Nonlinear and Parallel Representation
The realization that purely linear neural network architecture topologies perform well but not well enough drives nonlinearity in the topology of – more or less – every successful modern neural network design. Linearity in the topology of a neural network becomes a burden when we want to scale it to obtain greater modeling power.
A good conceptual model for understanding the success and principles of nonlinear architecture topology design is to think of each layer as its own “thinker” engaged in a larger dialogue – one part of a large, connected network. Passing an input into the network is like presenting this set of thinkers with an unanswered question to consider. Each thinker sheds their unique light on the input, making some sort of transformation to it – reframing the question or adding some progress in answering it, perhaps – before passing the fruits of their consideration onto the next thinker. You want to design an arrangement of these thinkers – that is, where certain thinkers get and pass on information – such that the output of the dialogue (the answer to your input question) takes advantage of each of these thinkers’ perspectives as much as possible.

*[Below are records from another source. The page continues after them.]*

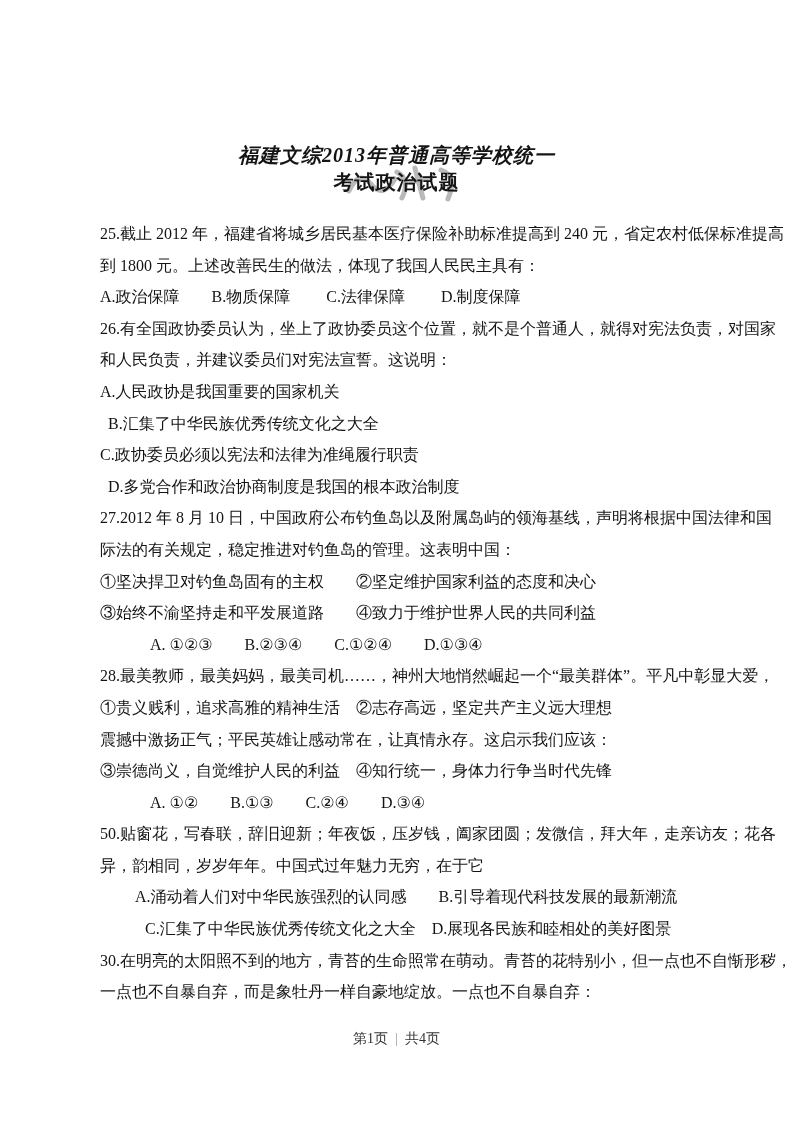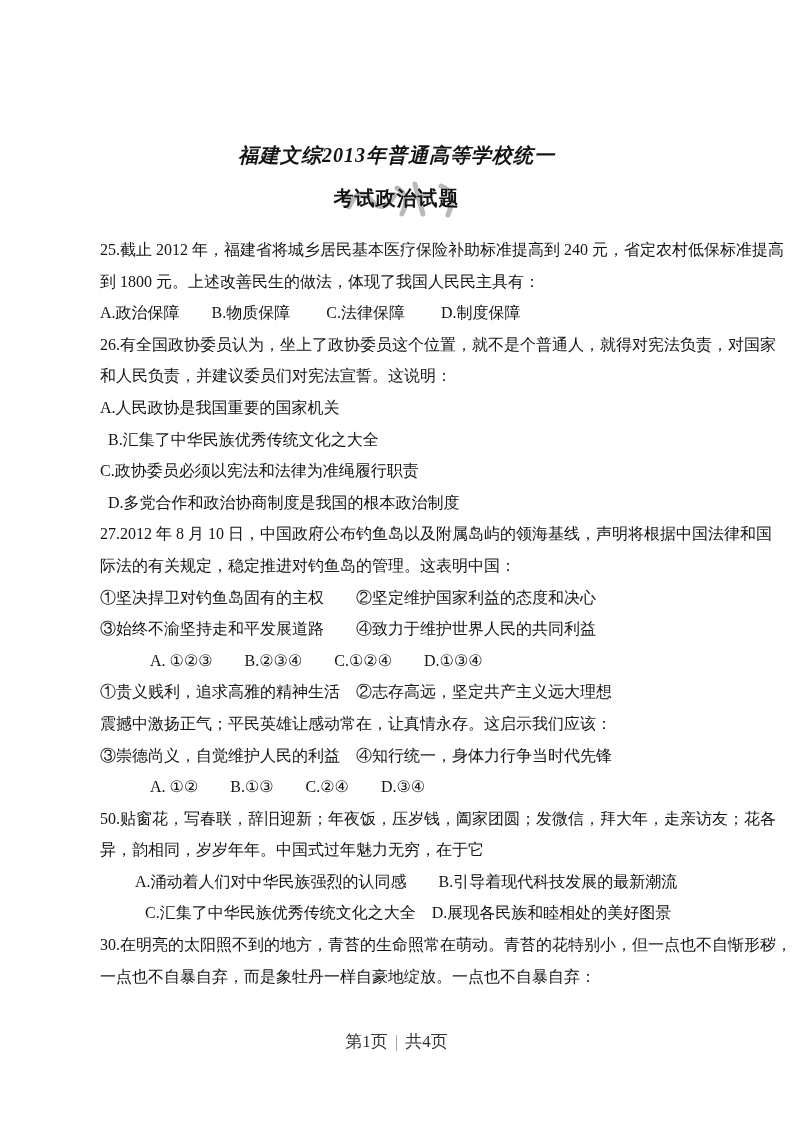--- a/index.html
+++ b/index.html
@@ -15,21 +15,20 @@
   .title-block { text-align: center; }
   .title-line1 {
     padding-top: 142px;
     font-size: 20px;
     font-weight: 700;
     letter-spacing: 1px;
     font-style: italic;
   }
   .title-line2-wrap {
     position: relative;
-    margin-top: 16px;
     height: 28px;
   }
   .title-line2 {
     position: relative;
     z-index: 2;
     font-size: 20px;
     font-weight: 700;
     letter-spacing: 1px;
   }
   .watermark {
@@ -50,21 +49,21 @@
   .line {
     white-space: pre;
     overflow: visible;
   }
   .footer {
     position: absolute;
     top: 1030px;
     left: 0;
     width: 100%;
     text-align: center;
-    font-size: 17px;
+    font-size: 14px;
     color: #333333;
   }
   .footer .sep { color: #999999; margin: 0 7px; }
 </style>
 </head>
 <body>
 
 <div class="page">
 
   <div class="title-block">
@@ -94,20 +93,21 @@
       <div class="line">和人民负责，并建议委员们对宪法宣誓。这说明：</div>
       <div class="line">A.人民政协是我国重要的国家机关</div>
       <div class="line" style="padding-left: 8px;">B.汇集了中华民族优秀传统文化之大全</div>
       <div class="line">C.政协委员必须以宪法和法律为准绳履行职责</div>
       <div class="line" style="padding-left: 8px;">D.多党合作和政治协商制度是我国的根本政治制度</div>
       <div class="line">27.2012 年 8 月 10 日，中国政府公布钓鱼岛以及附属岛屿的领海基线，声明将根据中国法律和国</div>
       <div class="line">际法的有关规定，稳定推进对钓鱼岛的管理。这表明中国：</div>
       <div class="line">①坚决捍卫对钓鱼岛固有的主权　　②坚定维护国家利益的态度和决心</div>
       <div class="line">③始终不渝坚持走和平发展道路　　④致力于维护世界人民的共同利益</div>
       <div class="line" style="padding-left: 50px;">A. ①②③　　B.②③④　　C.①②④　　D.①③④</div>
+      <div class="line">28.最美教师，最美妈妈，最美司机……，神州大地悄然崛起一个“最美群体”。平凡中彰显大爱，</div>
       <div class="line">①贵义贱利，追求高雅的精神生活　②志存高远，坚定共产主义远大理想</div>
       <div class="line">震撼中激扬正气；平民英雄让感动常在，让真情永存。这启示我们应该：</div>
       <div class="line">③崇德尚义，自觉维护人民的利益　④知行统一，身体力行争当时代先锋</div>
       <div class="line" style="padding-left: 50px;">A. ①②　　B.①③　　C.②④　　D.③④</div>
       <div class="line">50.贴窗花，写春联，辞旧迎新；年夜饭，压岁钱，阖家团圆；发微信，拜大年，走亲访友；花各</div>
       <div class="line">异，韵相同，岁岁年年。中国式过年魅力无穷，在于它</div>
       <div class="line" style="padding-left: 35px;">A.涌动着人们对中华民族强烈的认同感　　B.引导着现代科技发展的最新潮流</div>
       <div class="line" style="padding-left: 45px;">C.汇集了中华民族优秀传统文化之大全　D.展现各民族和睦相处的美好图景</div>
       <div class="line">30.在明亮的太阳照不到的地方，青苔的生命照常在萌动。青苔的花特别小，但一点也不自惭形秽，</div>
       <div class="line">一点也不自暴自弃，而是象牡丹一样自豪地绽放。一点也不自暴自弃：</div>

Because of the linear topology of this arrangement of thinkers, each thinker can only think through the information given to them by the previous thinker. All thinkers after the first thinker don’t have direct access to the original input question; the third thinker, for instance, is forced to answer the second thinker’s interpretation on the first thinker’s interpretation on the original question. While increasing the depth of the network can be incredibly powerful, it can also lead to this problem we see before us that later “thinkers” or layers are progressively detached from the original context of the input.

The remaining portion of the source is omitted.